Tel fut le trouble de Harrisson qu’il ne songea même pas tout d’abord à replacer l’obturateur ; et il eut la douleur d’entendre les éclats de rire ironiques qui accueillaient au loin l’immonde calomnie.

Il regarda Lygie. La jeune fille n’avait pas bougé. Dans son blême visage foudroyé, rien n’était plus vivant, que les yeux pleins de détresse. Harrisson s’approcha, prit les petites mains tremblantes :

— Lygie ! murmurait-il… Lygie !…

Il attirait vers lui la jeune fille, l’enserrait d’un geste protecteur.

Mais les rires insultants se faisaient encore entendre au lointain. Il se retourna, brisa l’appareil à grands coups furieux. Et dans sa colère, il frappait au hasard, interrompant toute communication avec les zones publiques. Aussitôt, le silence tomba et toute lumière s’éteignit.
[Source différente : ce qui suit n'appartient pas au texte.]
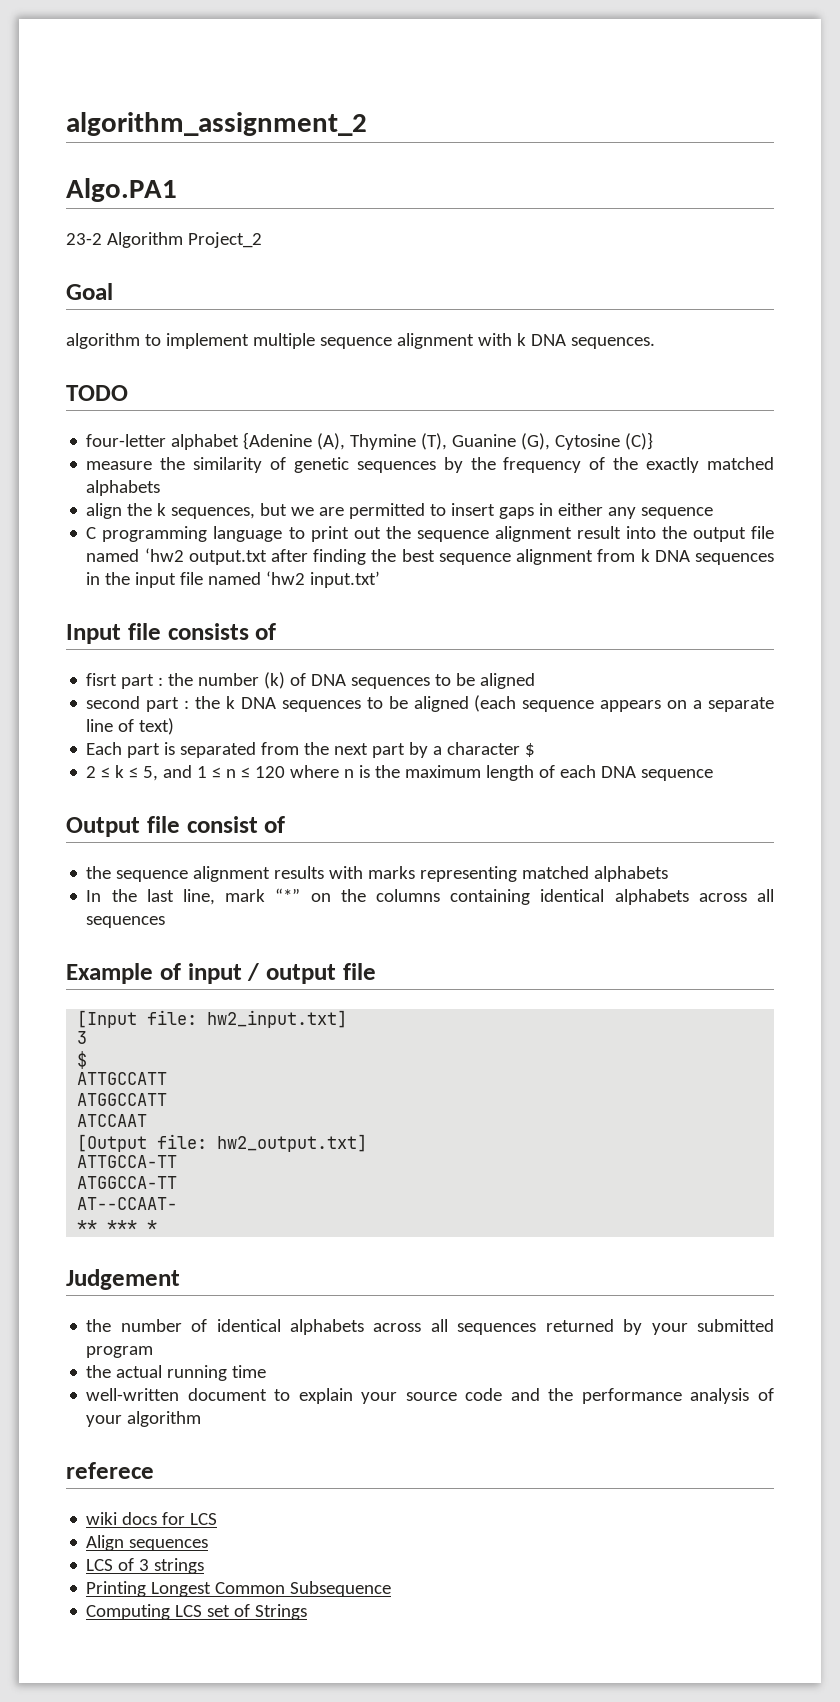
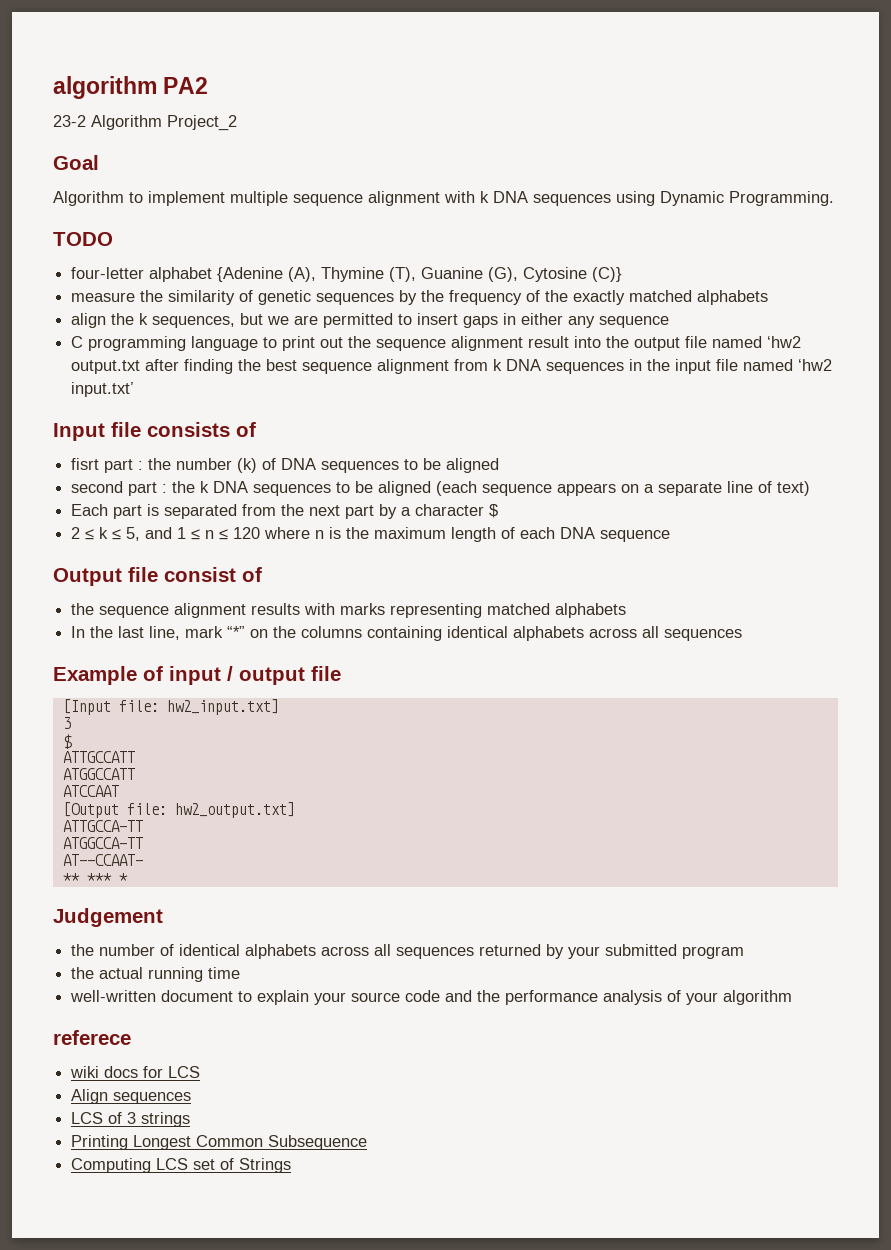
- algorithm_assignment_2
- Algo.PA1
+ algorithm PA2
- algorithm to implement multiple sequence alignment with k DNA sequences.
+ Algorithm to implement multiple sequence alignment with k DNA sequences using Dynamic Programming.

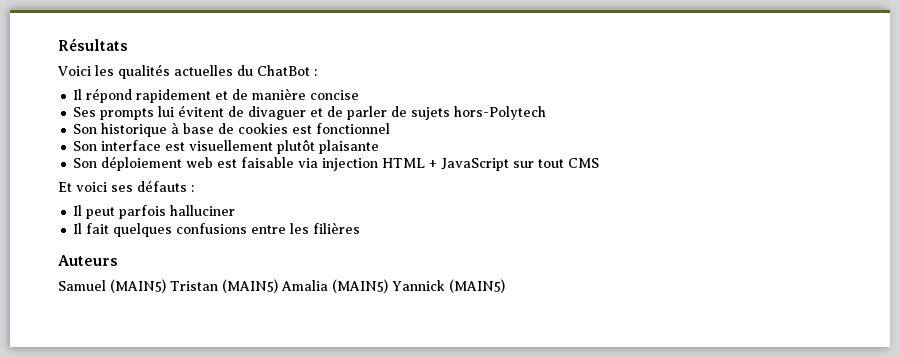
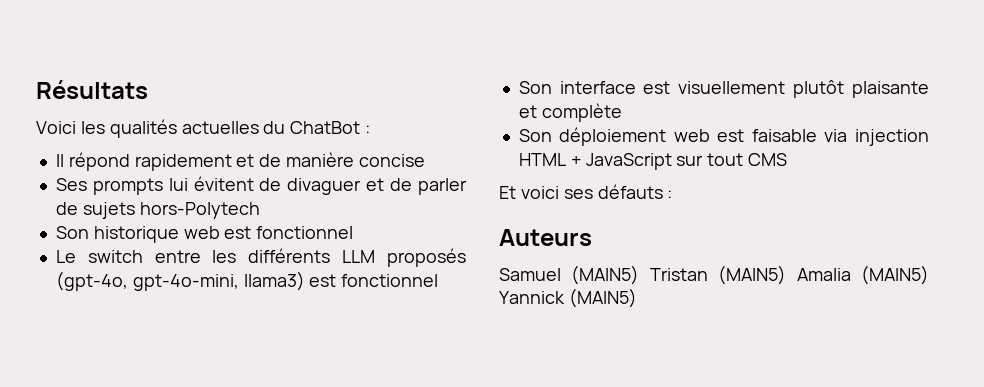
- Son historique à base de cookies est fonctionnel
+ Son historique web est fonctionnel
+ Le switch entre les différents LLM proposés (gpt-4o, gpt-4o-mini, llama3) est fonctionnel
- Son interface est visuellement plutôt plaisante
+ Son interface est visuellement plutôt plaisante et complète
- Il peut parfois halluciner
- Il fait quelques confusions entre les filières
Harrisson entraînait Lygie vers la fenêtre, ouverte sur la douce nuit parfumée. Et ce furent enfin leurs fiançailles, pendant qu’au milieu du parc endormi, étrange sous la lune comme aux premiers âges du monde, le rossignol familier allumait sa chanson.

Le lendemain, Harrisson annonçait, par les Nouvelles Générales, son prochain mariage avec Lygie Rod, correspondante des Académies de physique et de biologie.

Immédiatement après, il posait sa candidature au Parlement mondial. Il ressentait à présent une joyeuse envie de se battre, même contre des adversaires déloyaux ou stupides.